Deniz Tekin -Beni Vur

Karahan'ın ağızından

"Çünkü rakının yalnız başına içilmeyeceğini sen öğrettin bana küçük." Bir an duraksadı. Göz bebekleri üzerime dikildi ve kaşları çatıldı. Kolundan tutup çeke çeke götürmek vardı... Lakin karşımda ki cadı buna asla müsaade etmezdi.

Yıllarımı bu gözler uğruna Elçin gibi bir kadının yanında çürütmüştüm. Her şeyi atlatmışken Elçin'in babası ve babamın yaptığı aptal anlaşma yüzünden Aşkınsız yılların çürük nefesini solumuştum yıllar boyu. Ben Aşkın'ı korurdum da... Ailesine bir zarar gelseydi güzelim kendini harap ederdi. Zaten sırf bu yüzden evlenmiş hayatımın boka dönmesine neden olmuştum.

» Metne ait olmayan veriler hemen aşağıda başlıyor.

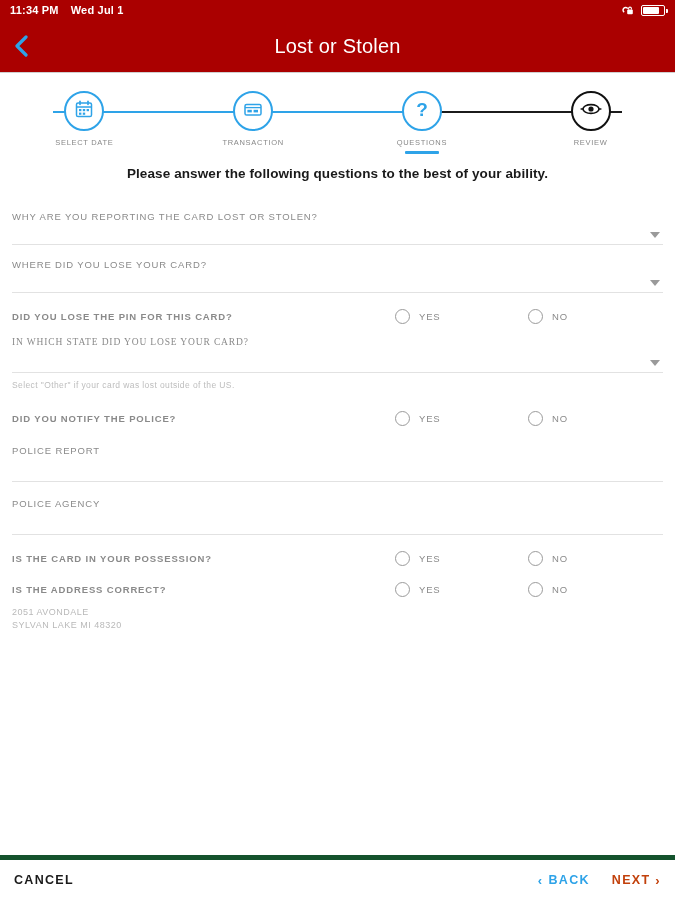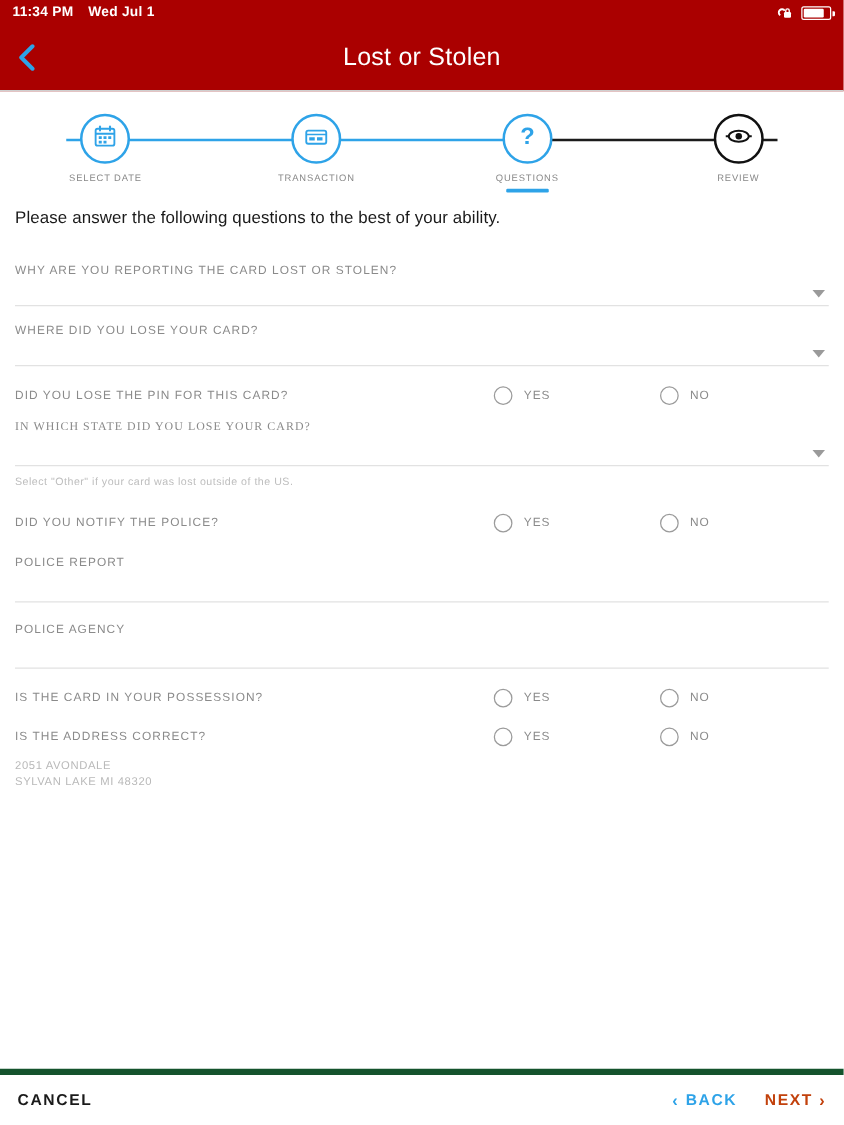--- a/index.html
+++ b/index.html
@@ -151,9 +151,10 @@
   .intro {
     margin-top: 13px;
     font-size: 13.5px;
-    font-weight: normal;
+    font-weight: bold;
     color: #1a1a1a;
     letter-spacing: 0.1px;
+    text-align: center;
   }
 
   .field {

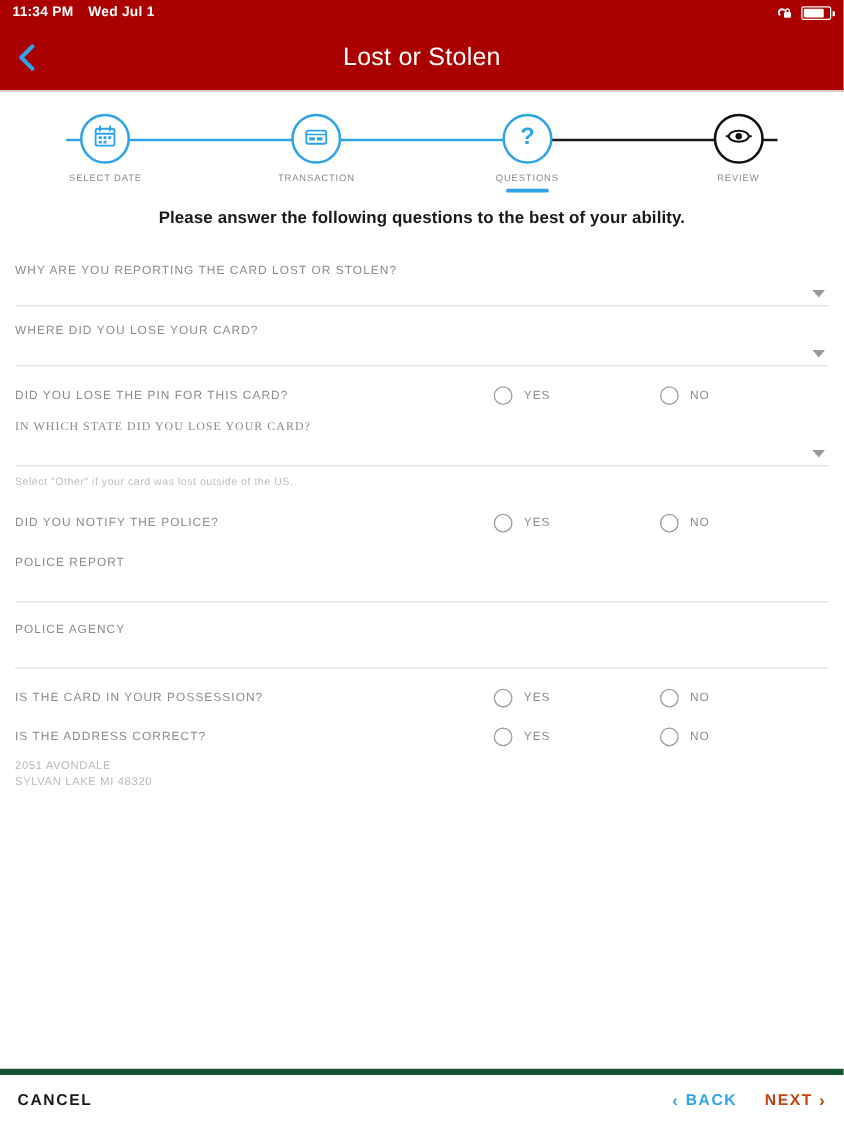--- a/index.html
+++ b/index.html
@@ -206,6 +206,7 @@
     letter-spacing: 0.85px;
     color: #8a8a8a;
     flex: 0 0 383px;
+    font-weight: bold;
   }
   .radio-opt {
     display: flex;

Olmayacak bir evliliği ise sırf kızım için ayakta tutmaya çabalarken tabiri caiz ise can çekişiyordum. Şimdi bu güzel gözler bana öfkeyle bakıyorken bile orada kaybolmak isterdim. Milyonlarca kum tanesini andıran güzel gözlerinde gömülmek istedim. Tenim çürüsün ona karışsın, ruhum ondan ayrılmasın istedim. Sonuç olarak çatık kaşlarının ardından zehirli kelimelerini savurdu;

"Bir zamanlar biri de bana aşkın yalnız yaşanmayacağını öğretmişti Karahan Bey. Yaşanıyormuş. Sizde yalnız için rakınızı. İçebileceğinizden eminim."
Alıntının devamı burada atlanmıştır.